The extracted metrics for C/C++ language can also be introduced into the authorship attribution for Java language partially. For example, Aylin et al. [9, 22] investigated machine learning methods to de-anonymize authors of C/C++ both on the source code level and the binary code level. They not only made use of lexical and layout metrics, but also took syntactic metrics into consideration. They have already achieved 94% and 98% accuracy with 1,600 and 250 class authors respectively. Recently Wilco et al. [6] also proposed to extract structural features from the abstract syntax tree (AST) to identify JavaScript programmers. The accuracy achieves 85% for 34 authors.

Proposed method

The goal of source code authorship attribution is to ascribe a specified source code sample to one of candidate authors. Machine learning methods are always used to tackle classification problem. And it is impossible to obtain satisfactory results without appropriate features. To this end, the flowchart of our proposed methods is divided into two procedures shown in Fig 1, namely extracting stylistics features and classifying samples using PSOBP neural network.

First all the collected source codes are pretreated to extract feature metrics one by one Java file. It is necessary that these selected feature metrics should be quite specific to certain programming style, making up a programmer’s problem-solving vocabulary. And at the same time, the features should cover all the aspects of programing style. Feature metrics on lexical, layout, structure and syntax levels are defined. These extracted features form a feature line, representing the Java source file belong to its corresponding author.
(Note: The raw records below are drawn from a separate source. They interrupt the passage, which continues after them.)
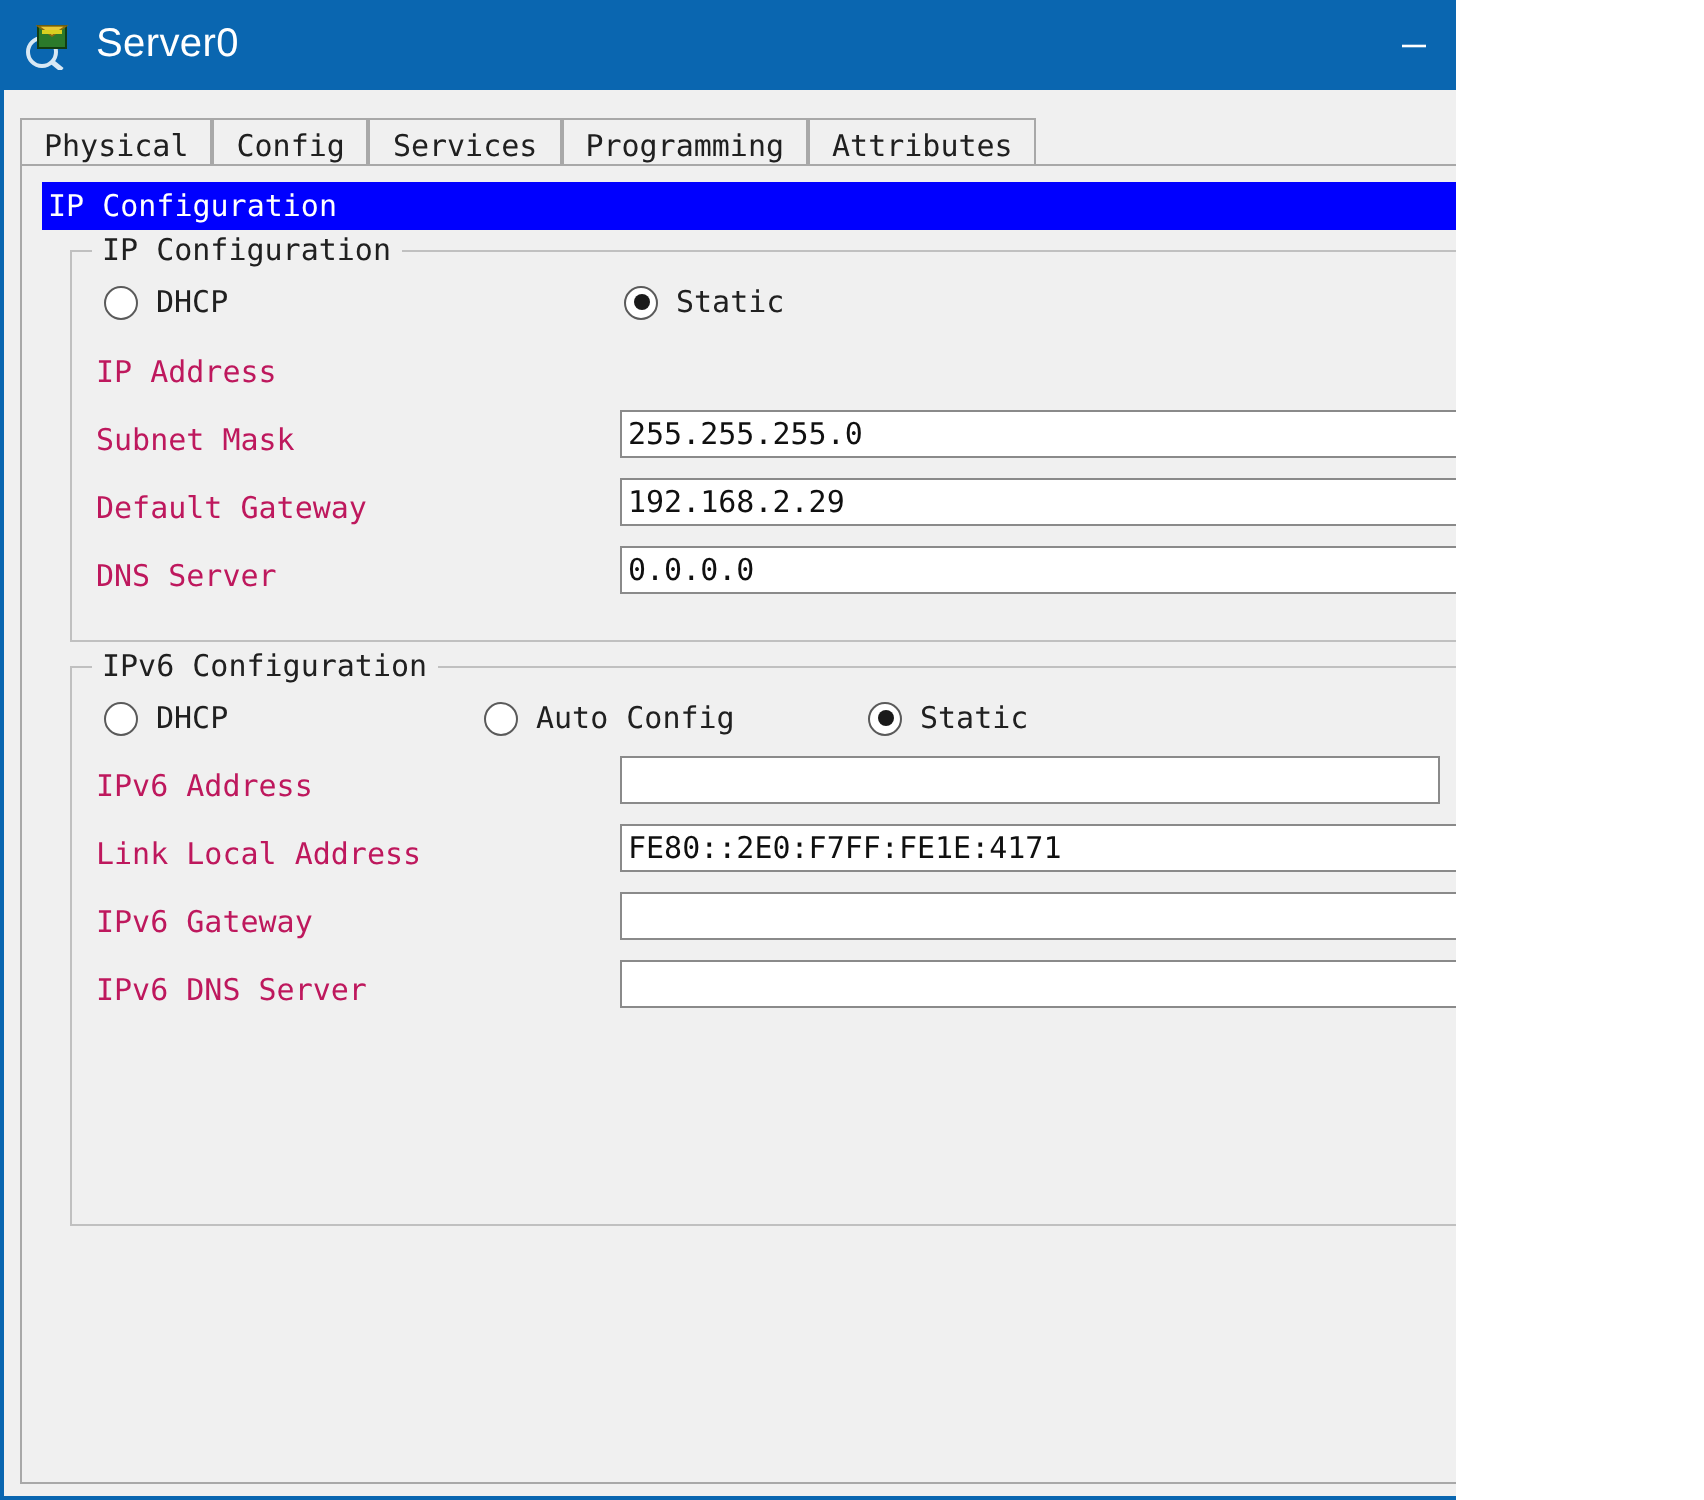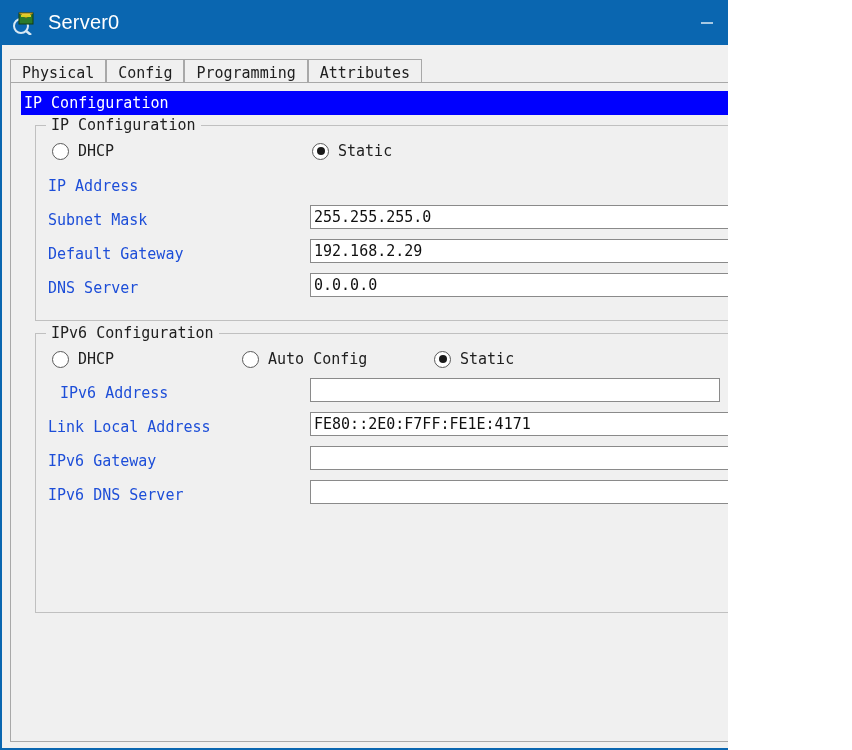"Services" div.tab { html: none -> <div>Services</div> }
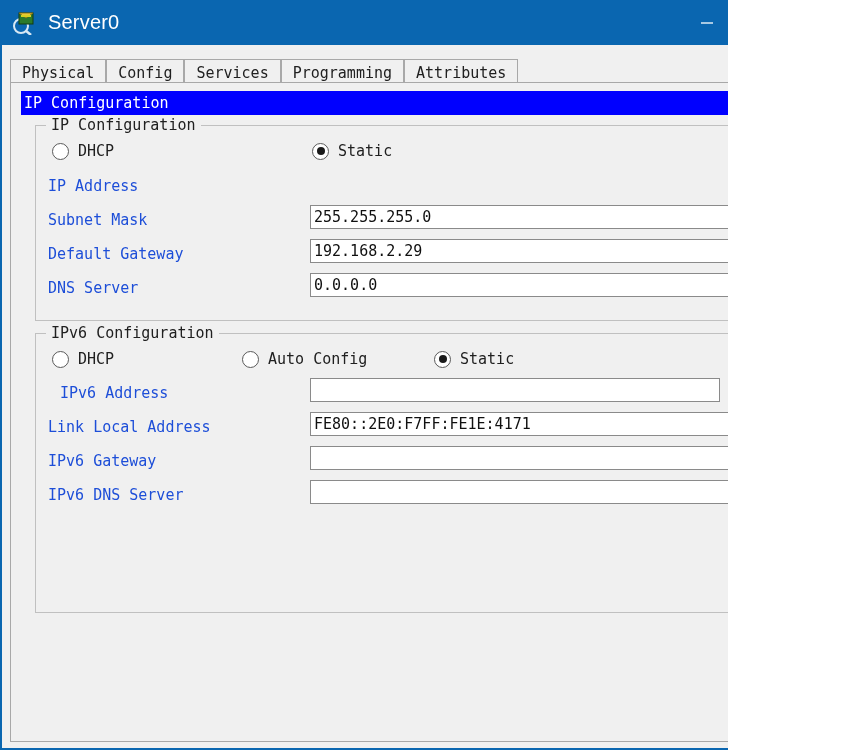"IP Address" .field-label { color: #1d4ed8 -> #be185d }
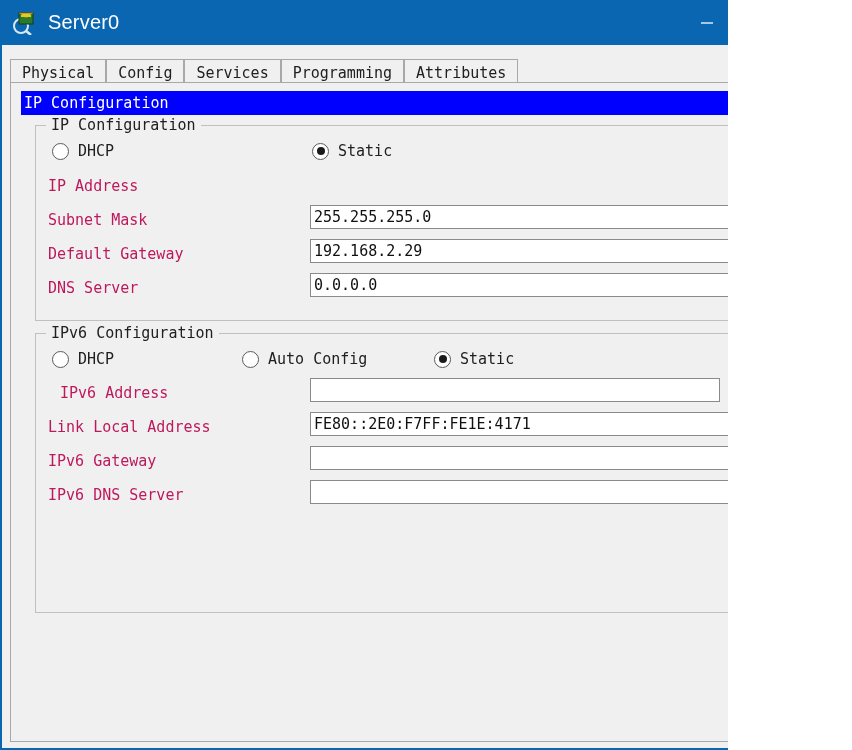"IPv6 Address" div.field-label { left: 24px -> 12px }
Afterwards these processed feature lines are separated into training data and test data on a pro-rata basis, all with author labels. Neural network uses training data to build a classification model, whose network weights are output by PSOBP. It is mentioned that different initial parameter settings have different models, which are adjusted on the basis of engineering experience. Once obtained the expected model, identification results are given using test data. A detailed technical description of all the main steps is given in the corresponding sections.

Feature extraction

Software programs are analogous to text to some degree, therefore it is quite possible to measure an author’s programming style on the lexical level. But different from pure text it still has structure features. To date, the extracted software metrics used for authorship attribution differ in thousands of ways. Referring to previous work, this paper summarizes feature metrics into two categories, namely programming lexical and layout metrics, structure and syntax metrics. Here, lexical and layout metrics are mainly derived from Ding’s paper [10]. We analyze these metrics combining engineering experience, delete some useless metrics and merge some related metrics into an independent one. For example, “a list of metrics indicating indentation style” (labeled as STY1 in Ding’s paper) includes “percentage of open braces that are along a line” (labeled as STY1a in Ding’s paper), “percentage of open braces that are the first character in a line” (labeled as STY1b in Ding’s paper), “percentage of open braces that are the last character in a line” (labeled as STY1c in Ding’s paper) three petit metrics. But in our paper, these are summarized to a metric “percentage of open braces alone in a line”. It means to compute the percentage of open braces alone in a line to all lines with open braces. This metric can represent how an author expresses nested structure codes. Meanwhile, some metrics are unbounded, for example “average indentation in white spaces after open braces” (labeled as STY1g in Ding’s paper). Some compilers have their own rules therefore making the programming indentation style less free. In this situation, this feature contributes little to identifying a certain author. Thus we decide to delete these metrics. In this paper we define 8 metrics on the lexical and layout level, labeled as PRO and STY in the following Table 1.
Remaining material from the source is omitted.